So far the "Papaya Paradise Smoothie" (page 532) is my favorite smoothie in this book (although I still have three more to try). The combination of flavors is perfectly tropical and sweet, and if you make sure all the fruit is completely frozen before making the smoothie, it can be as thick as a milkshake (which is how I prefer my smoothies). The base recipe calls for 2 frozen bananas, and 2 fresh papayas, but I've noticed that papayas come in two sizes: HUGE (like the size of a large butternut squash), or small, about the size of a mango.

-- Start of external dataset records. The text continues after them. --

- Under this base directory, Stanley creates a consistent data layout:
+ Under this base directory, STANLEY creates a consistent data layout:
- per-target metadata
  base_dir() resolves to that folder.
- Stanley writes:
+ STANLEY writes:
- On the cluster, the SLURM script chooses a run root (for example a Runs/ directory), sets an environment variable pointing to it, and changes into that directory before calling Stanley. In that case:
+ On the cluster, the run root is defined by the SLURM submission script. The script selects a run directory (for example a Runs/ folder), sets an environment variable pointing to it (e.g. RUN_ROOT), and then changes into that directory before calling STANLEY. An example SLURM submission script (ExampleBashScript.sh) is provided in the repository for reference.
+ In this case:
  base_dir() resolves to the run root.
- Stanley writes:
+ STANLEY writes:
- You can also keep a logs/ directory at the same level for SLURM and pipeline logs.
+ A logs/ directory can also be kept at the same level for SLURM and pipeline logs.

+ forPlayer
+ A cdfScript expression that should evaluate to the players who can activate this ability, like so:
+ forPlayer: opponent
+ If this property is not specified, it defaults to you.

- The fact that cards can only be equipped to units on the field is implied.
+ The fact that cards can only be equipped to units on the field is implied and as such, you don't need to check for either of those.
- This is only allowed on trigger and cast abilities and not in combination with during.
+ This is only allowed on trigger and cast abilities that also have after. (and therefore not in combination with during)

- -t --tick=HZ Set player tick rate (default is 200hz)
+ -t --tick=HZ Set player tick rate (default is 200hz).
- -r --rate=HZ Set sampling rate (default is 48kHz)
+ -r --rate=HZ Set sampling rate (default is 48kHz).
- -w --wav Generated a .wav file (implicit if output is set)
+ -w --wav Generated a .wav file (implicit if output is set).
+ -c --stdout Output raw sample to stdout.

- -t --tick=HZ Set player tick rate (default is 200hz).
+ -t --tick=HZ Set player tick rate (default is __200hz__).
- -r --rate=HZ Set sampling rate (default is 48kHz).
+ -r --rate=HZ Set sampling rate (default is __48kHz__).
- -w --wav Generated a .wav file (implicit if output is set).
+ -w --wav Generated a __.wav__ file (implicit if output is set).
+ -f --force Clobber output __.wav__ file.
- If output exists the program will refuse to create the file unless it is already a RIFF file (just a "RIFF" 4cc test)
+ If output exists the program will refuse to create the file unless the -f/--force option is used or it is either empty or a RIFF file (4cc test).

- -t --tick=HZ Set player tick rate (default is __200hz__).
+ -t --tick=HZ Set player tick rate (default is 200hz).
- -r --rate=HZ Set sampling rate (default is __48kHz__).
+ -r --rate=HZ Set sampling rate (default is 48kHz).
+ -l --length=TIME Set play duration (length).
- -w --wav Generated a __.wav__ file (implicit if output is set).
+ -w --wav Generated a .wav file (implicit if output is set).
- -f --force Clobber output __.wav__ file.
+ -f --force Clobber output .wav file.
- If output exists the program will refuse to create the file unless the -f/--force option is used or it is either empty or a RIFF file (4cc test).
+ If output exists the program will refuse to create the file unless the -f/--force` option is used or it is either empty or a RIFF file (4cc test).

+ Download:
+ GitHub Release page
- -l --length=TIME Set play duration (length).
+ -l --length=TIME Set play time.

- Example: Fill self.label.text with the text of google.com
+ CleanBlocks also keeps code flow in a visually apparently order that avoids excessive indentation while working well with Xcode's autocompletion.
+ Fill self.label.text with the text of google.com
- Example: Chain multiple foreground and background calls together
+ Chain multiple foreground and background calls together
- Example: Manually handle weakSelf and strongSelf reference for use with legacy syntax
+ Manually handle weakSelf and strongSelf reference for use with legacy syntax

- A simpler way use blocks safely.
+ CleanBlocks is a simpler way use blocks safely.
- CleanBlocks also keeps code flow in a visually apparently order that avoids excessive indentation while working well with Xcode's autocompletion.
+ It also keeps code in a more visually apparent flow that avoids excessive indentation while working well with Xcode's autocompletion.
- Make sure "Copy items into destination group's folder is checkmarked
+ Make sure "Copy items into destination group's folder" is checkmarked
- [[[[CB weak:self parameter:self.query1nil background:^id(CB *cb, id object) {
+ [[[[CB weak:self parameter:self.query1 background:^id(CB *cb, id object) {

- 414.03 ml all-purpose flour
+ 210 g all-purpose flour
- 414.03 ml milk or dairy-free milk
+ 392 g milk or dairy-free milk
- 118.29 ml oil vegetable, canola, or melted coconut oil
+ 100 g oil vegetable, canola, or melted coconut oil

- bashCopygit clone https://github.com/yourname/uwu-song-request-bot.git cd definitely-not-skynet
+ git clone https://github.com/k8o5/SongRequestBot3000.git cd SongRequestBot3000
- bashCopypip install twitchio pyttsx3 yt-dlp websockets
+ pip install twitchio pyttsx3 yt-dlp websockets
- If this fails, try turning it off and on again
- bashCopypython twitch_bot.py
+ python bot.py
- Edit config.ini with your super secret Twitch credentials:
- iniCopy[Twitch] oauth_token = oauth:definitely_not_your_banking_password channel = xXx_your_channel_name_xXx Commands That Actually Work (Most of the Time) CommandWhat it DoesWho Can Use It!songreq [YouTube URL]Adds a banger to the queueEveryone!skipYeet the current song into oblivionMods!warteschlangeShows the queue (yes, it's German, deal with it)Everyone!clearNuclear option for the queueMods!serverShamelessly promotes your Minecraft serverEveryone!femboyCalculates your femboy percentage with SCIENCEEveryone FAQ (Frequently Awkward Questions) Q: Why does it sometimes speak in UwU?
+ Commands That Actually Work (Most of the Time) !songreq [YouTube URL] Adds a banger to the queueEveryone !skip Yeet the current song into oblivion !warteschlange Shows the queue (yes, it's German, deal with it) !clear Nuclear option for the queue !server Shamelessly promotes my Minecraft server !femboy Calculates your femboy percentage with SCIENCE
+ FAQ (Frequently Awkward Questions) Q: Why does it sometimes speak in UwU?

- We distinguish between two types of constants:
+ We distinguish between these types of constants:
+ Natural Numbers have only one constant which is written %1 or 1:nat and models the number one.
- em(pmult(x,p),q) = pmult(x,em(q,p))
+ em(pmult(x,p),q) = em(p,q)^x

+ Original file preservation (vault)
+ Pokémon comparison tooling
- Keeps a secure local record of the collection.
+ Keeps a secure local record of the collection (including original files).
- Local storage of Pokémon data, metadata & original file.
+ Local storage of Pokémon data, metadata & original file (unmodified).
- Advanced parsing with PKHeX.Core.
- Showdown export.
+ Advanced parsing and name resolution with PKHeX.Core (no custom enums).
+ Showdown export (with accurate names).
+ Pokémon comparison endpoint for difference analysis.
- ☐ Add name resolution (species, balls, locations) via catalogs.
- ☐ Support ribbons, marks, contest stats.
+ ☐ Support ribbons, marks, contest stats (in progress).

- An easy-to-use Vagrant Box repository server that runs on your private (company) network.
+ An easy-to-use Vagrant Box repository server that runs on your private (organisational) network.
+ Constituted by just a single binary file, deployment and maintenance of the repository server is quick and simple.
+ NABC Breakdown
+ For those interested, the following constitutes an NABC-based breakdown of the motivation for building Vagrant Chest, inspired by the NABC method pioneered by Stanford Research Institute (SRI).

I assumed in this case the recipe was referencing the smaller sized papaya, or roughly around two cups. The liquid part of the smoothie is pineapple juice and (optional) coconut milk. Since coconut milk is very high in saturated fat, I opted not to use it, and instead used ½ cup of soymilk and ½ teaspoon of coconut extract. This provided the wonderful coconut flavor without the fat, and excellent and delicious substitution. Garnish the smoothies with fresh strawberry or pineapple. Aloha!
Keeping it "McDougall Friendly" checklist:
- While technically no changes are necessary, coconut milk is very high in fat, more specifically, saturated fat. To make a healthier version, use soymilk (½ cup) and coconut extract (½ teaspoon) instead.